A recent study reveals that young Stars less massive than our sun can dissipate a surge of X-rays, reducing the span of lifetime of their circumstellar planetary forming disks. The study was made using information from Chandra X-ray Observatory and other telescopes. Scientists conducted this research on the TW Hydrae association.

TW Hydrae association

This is a collection of an approximate number of 30 young starslocated 150 light years from earth and with a shared age of 5-10 million years. The stars located in the TWA are of special interest, as their mass one tenth to one half the mass of the sun, age and proximity make them ideal for the study of the formation of circumstellar disks and the evolution of planetary systems.

Outflow of X-rays

The radiation of X-rays in the central region of the protostar disk increases the temperature and consequently generates photoevaporative winds, depleting its gas material.
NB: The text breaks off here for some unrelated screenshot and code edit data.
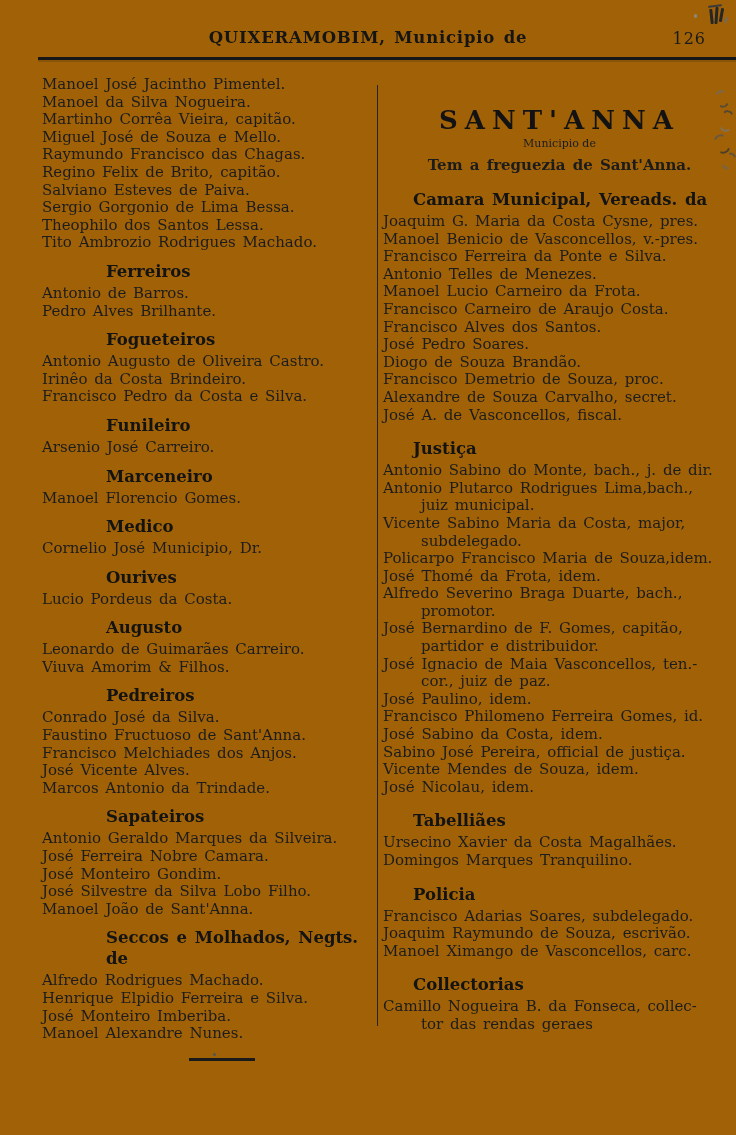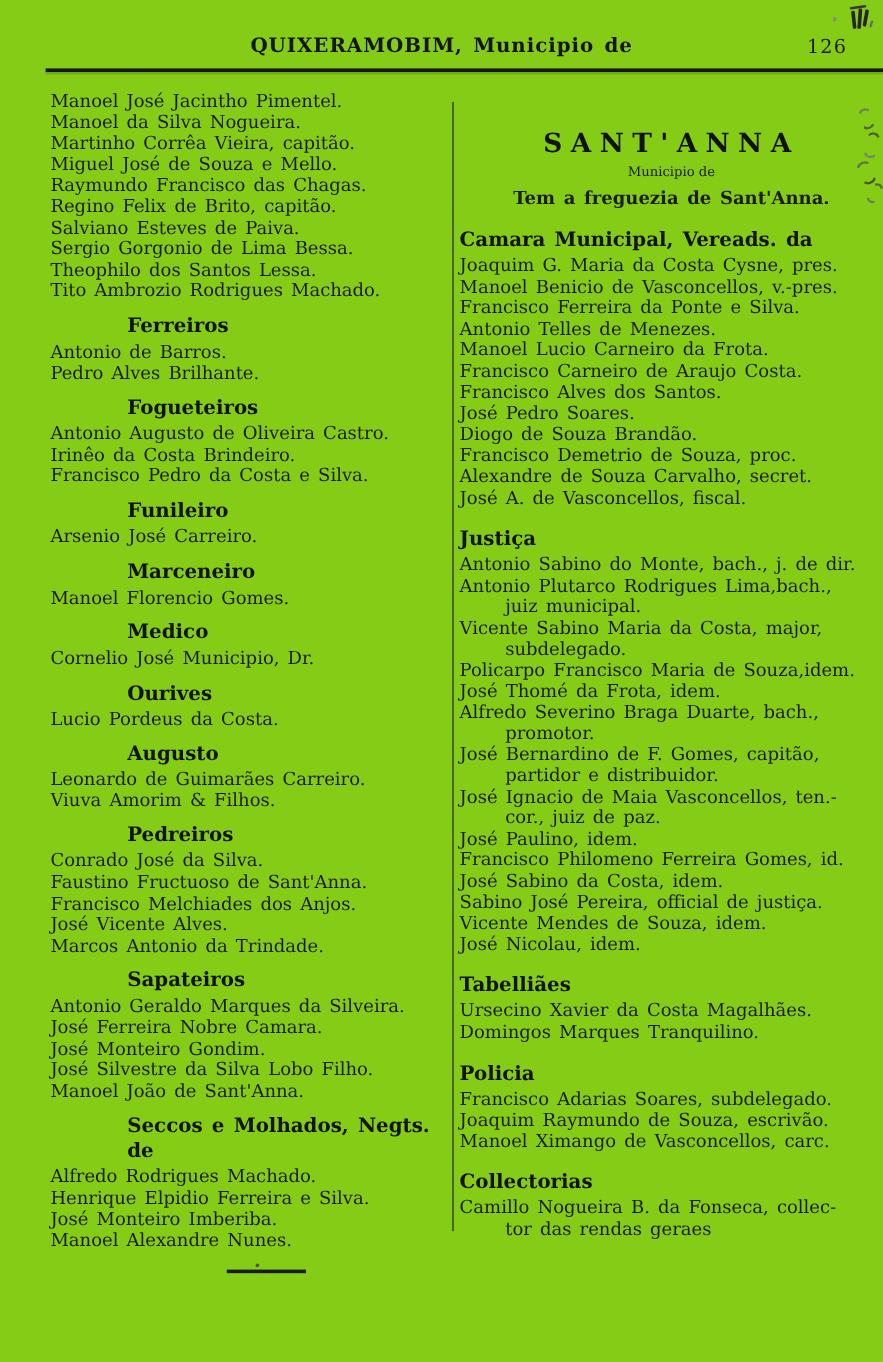--- a/index.html
+++ b/index.html
@@ -6,7 +6,7 @@
   .page{
     position:relative;
     width:736px;height:1135px;
-    background:#84cc16;
+    background:#a16207;
     font-family:"DejaVu Serif","Liberation Serif",serif;
     color:#1c1c1c;
     overflow:hidden;

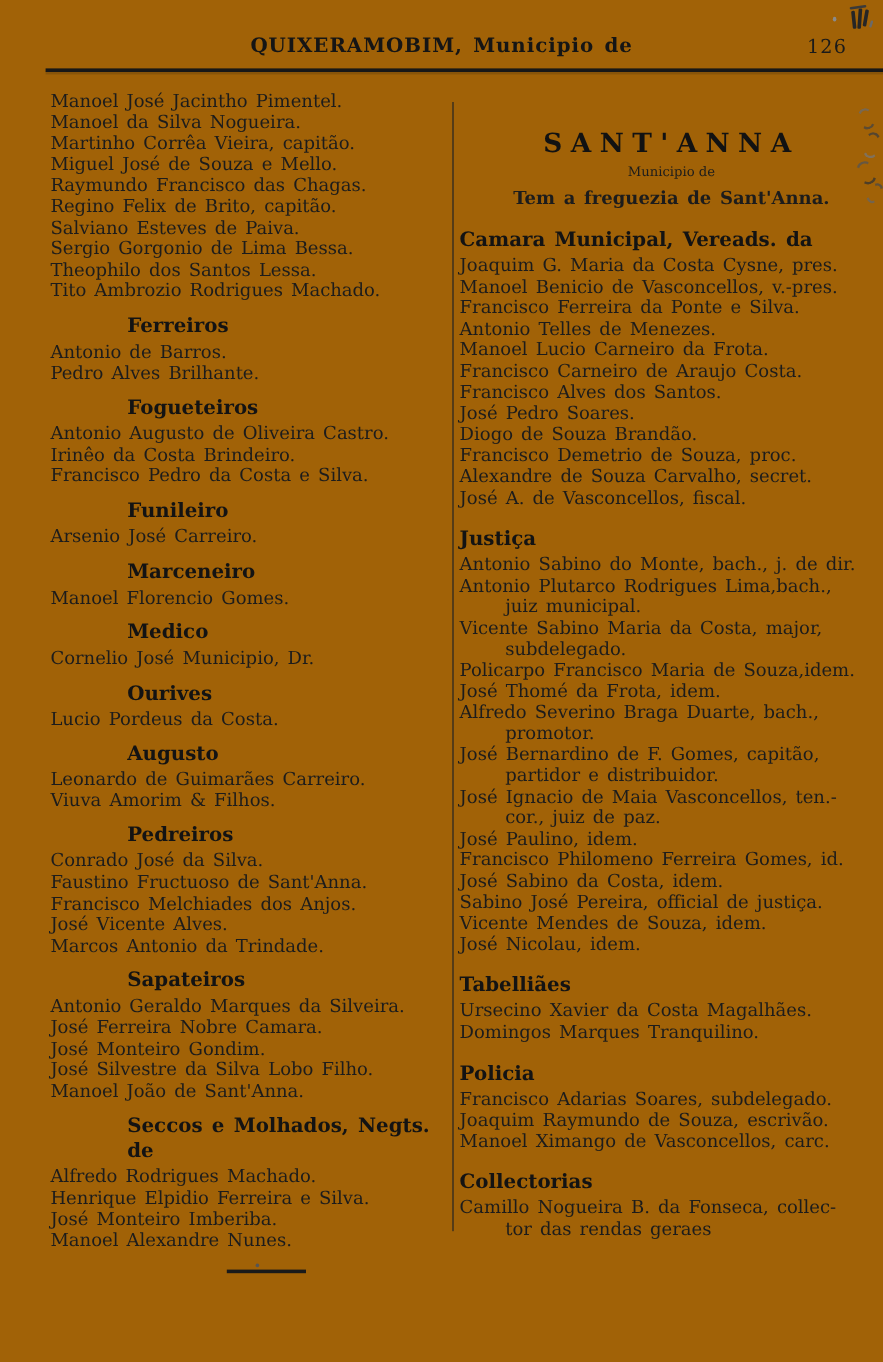--- a/index.html
+++ b/index.html
@@ -48,7 +48,7 @@
   .col-right .section-title{}
   
   .muni-title{
-    margin-top:30px;text-align:center;font-weight:bold;font-size:22px;
+    margin-top:30px;text-align:center;font-weight:bold;font-size:26px;
     line-height:28px;letter-spacing:7px;color:#121212;
   }
   .muni-sub{text-align:center;font-size:11px;line-height:19px;}

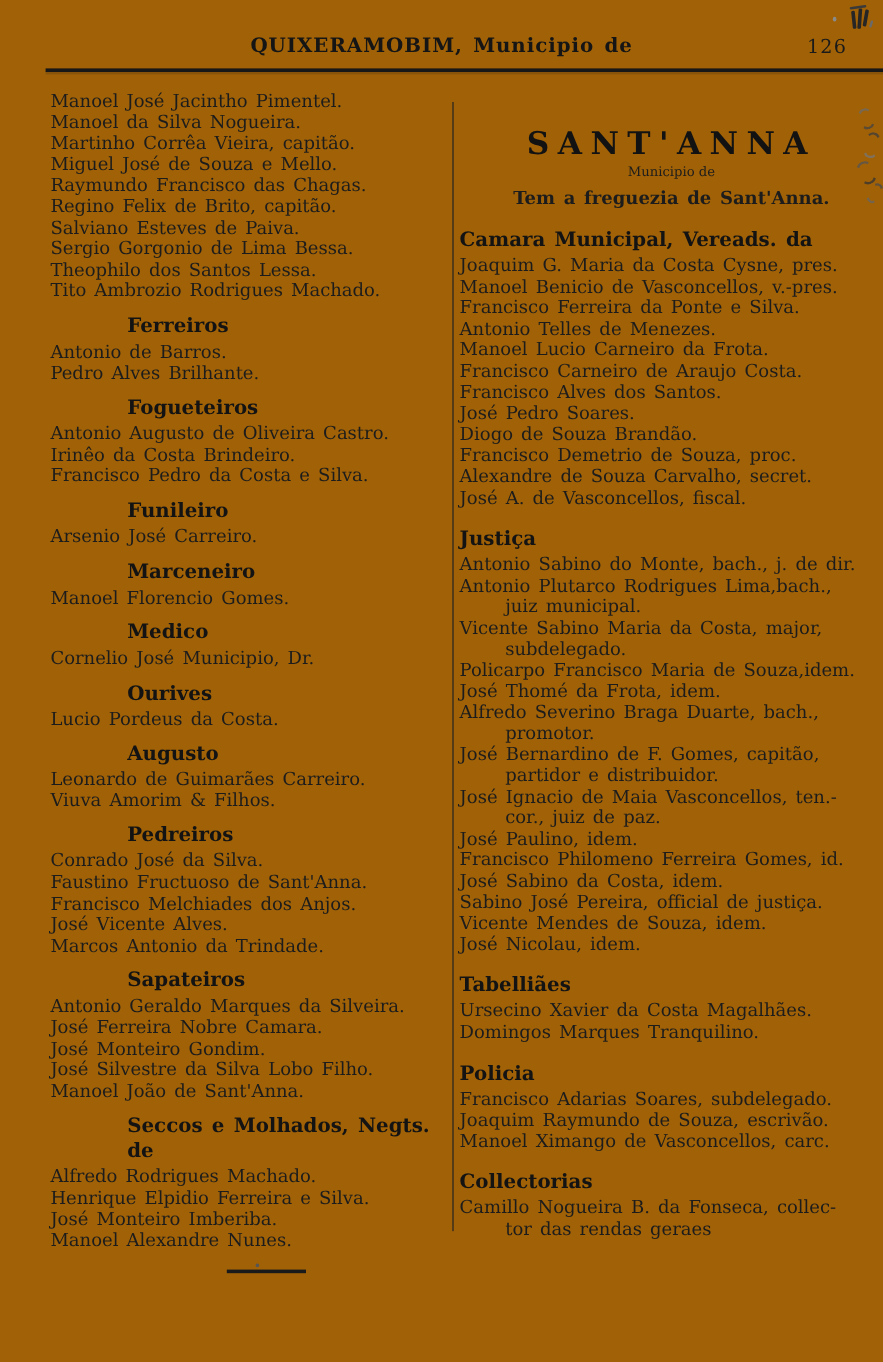--- a/index.html
+++ b/index.html
@@ -45,7 +45,7 @@
     color:#131313;word-spacing:2px;
   }
   .col-left .section-title{margin-left:64px;}
-  .col-right .section-title{}
+  .col-right .section-title{margin-left:30px;}
   
   .muni-title{
     margin-top:30px;text-align:center;font-weight:bold;font-size:26px;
These types of X-ray evaporative winds have been observed in pre-main sequence stars, while very low mass stars-those that have not reached the pre-main sequence stage, show low levels of disk photo evaporation.

Young stars less massive than the sun

This types of stars can release a stream of X-rays in the vicinity of the innermost region of the protostar, causing a depletion of gas and dust in the circumstellar disk, dispersing gaseous mass and thus preventing the formation of matter in the form of planets.
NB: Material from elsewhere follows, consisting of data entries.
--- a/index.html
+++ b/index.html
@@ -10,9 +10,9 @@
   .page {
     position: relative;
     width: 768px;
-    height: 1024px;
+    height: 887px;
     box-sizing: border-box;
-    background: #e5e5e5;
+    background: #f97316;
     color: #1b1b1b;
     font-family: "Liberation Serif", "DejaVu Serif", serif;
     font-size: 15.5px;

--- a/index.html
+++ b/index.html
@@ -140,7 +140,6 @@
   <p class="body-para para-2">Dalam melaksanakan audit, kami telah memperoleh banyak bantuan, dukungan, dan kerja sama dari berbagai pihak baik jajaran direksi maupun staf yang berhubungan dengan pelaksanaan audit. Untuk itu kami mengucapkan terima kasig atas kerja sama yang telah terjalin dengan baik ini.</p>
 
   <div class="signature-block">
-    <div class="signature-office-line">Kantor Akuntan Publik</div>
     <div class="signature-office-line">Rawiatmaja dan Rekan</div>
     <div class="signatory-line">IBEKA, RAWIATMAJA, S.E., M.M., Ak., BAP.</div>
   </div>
Young stars one tenth the mass of the sun

This stars show minor activity in X-ray emission; therefore, they have preserved most of the mass it their disks, presenting a more appropriate environment for the formation of planets. Planet formation would produces empty spaces in parts of the disk.The study was conducted on two groups of stars; one with masses ranging from one third to one half the mass of the sun and the second group with masses one tenth that mass of the sun.

It was found that more massive stars produce more X-rays in their disks than the less massive ones.

Due to this discovered action of depletion in the inner part of an accruing young star disk, it´s believed that a new revision of the development of star formation should be performed around the processes occurring in the early evolutionary lives of planets forming around low mass young stars.